Visual Speech Recognition with Lightweight Psychologically Motivated Gabor Features
Round 1
Reviewer 1 Report
This paper presents an interesting application. Specially due to the interpretability of extracted parameters by humans
I would appreciate some lines explaining the “3D geometric features”. Especially considering that you are working on 2D images, rather than, for instance, time-of-flight images with depth information in addition to (x, y).
You claim that DCT is sensible to illumination. I think the DC component of DCT is sensible to illumination but this is not true for the other coefficients. In addition, I cannot appreciate illumination changes in figures 2 and 3. Thus, I don’t think illumination changes is an issue in this study. If this is an issue, I think you should perform specific experiments to proof this invariance in illumination provided by your method and to illustrate the degradation in recognition accuracies experimented by the other algorithms (for instance, forcing different illumination conditions in training and testing samples).
I wonder if training/testing conditions are the same for all the references of tables [1] and [2]. Probably not, and in this case, direct comparison is not straightforward. If these conditions are different, the tables would benefit if a new column is included with some details about training/testing conditions in each paper.
Line 232: It contains many speakers -> please, provide quantitative information
Some lines/comparison about computational burden of different algorithms would benefit the paper. Is your method suitable for real time? Does it require a very powerful computer or it could be executed in a smartphone?
Author Response
Please see attachment for response to both reviewers.
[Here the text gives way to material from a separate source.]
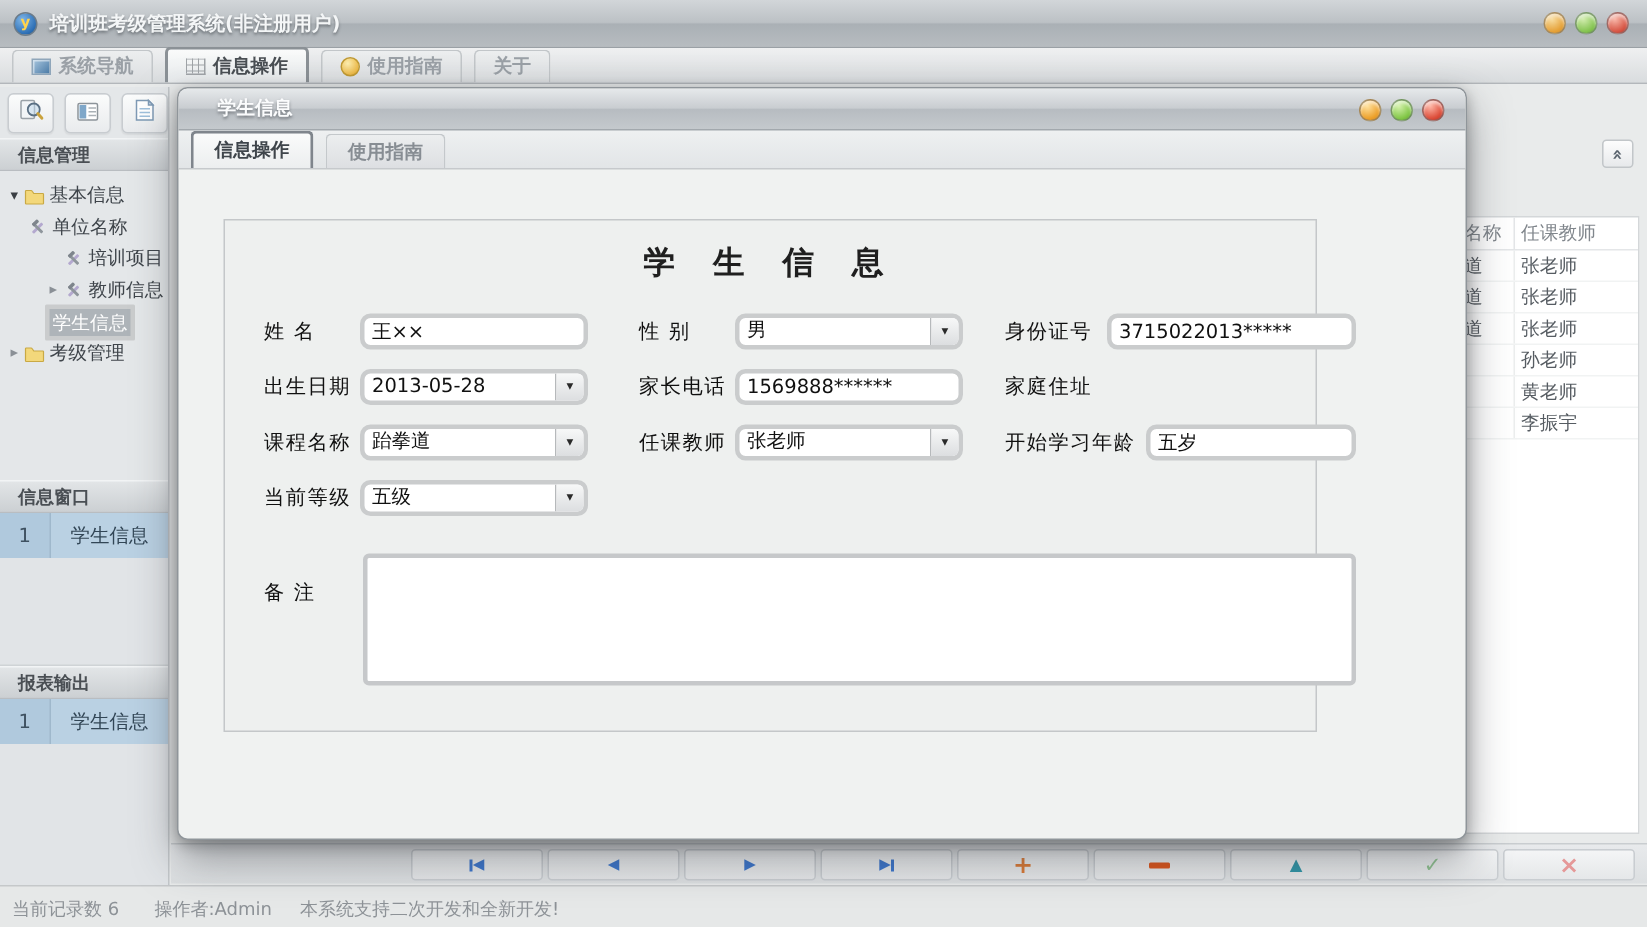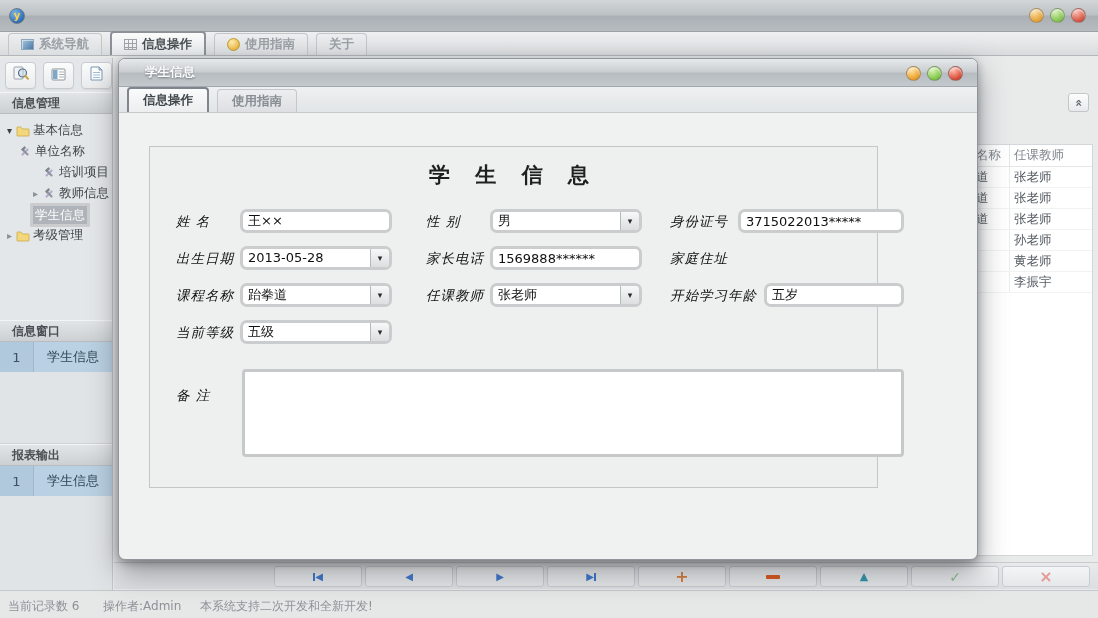"培训班考级管理系统(非注册用户)" div.title-text { html: none -> <div>培训班考级管理系统(非注册用户)</div> }
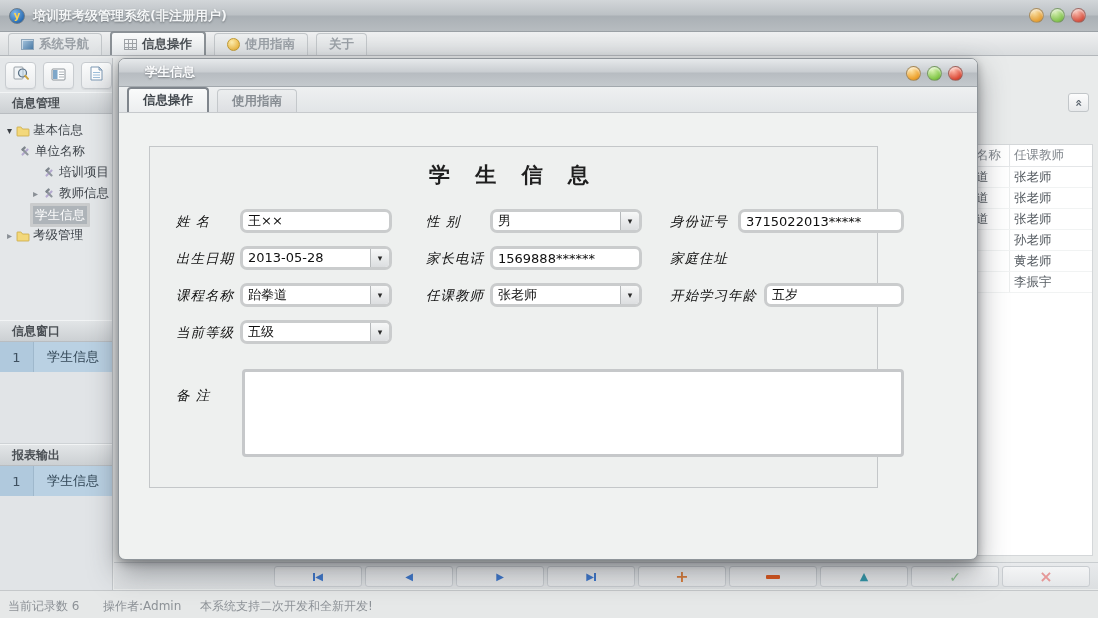"姓 名" .f-lbl { font-style: italic -> none }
Author Response File: Author Response.pdf
Reviewer 2 Report
The authors have proposed Visual Speech Recognition system which they claim is lightweight. There have been many visual speech recognition research been done using lip movement features. The authors used a benchmark data set for the evaluation of their approach.
Below are my comments
Author should add some lines about motivation of lightweight approach, maybe for addressing privacy issues, low resource-cost devices and for embodied systems.
I am missing a computational complexity of all the methods and the proposed approach. It is good if the authors at-least provide their system computational complexity or time to process the test data with their machine specification.
The comparison of different methods is in background section. I think it is better to have them in discussion section with your results and the strengths (i.e. pretrained /not pretrained model, speaker dependent/independent, signal processing based features/deep learning based features, computational complexity (if possible)).
Below are some minor concerns:
1) a native review is needed, the text need polishing and editing
2) Figure 1. -- > no arrow sign for ROI coordinates
3) Figure 5. and 6 etc --> please name figure a, b, c, and add the caption for each separately.
4) better to add a confusion matrix for "the unseen speakers, the average recognition rate is 50.32%."
5) you should also comment on how you will be detecting the start and end of a word, maybe using a visual VAD.
Author Response
Please see attachment for response to both reviewers.
Author Response File: Author Response.pdf
Round 2
Reviewer 1 Report
The authors improved the paper and it can be accepted as is
Reviewer 2 Report
Thanks for the revised version, I have only one comment about the way you mentioned references in table 1. It is better to follow the same reference style as you used for table 2.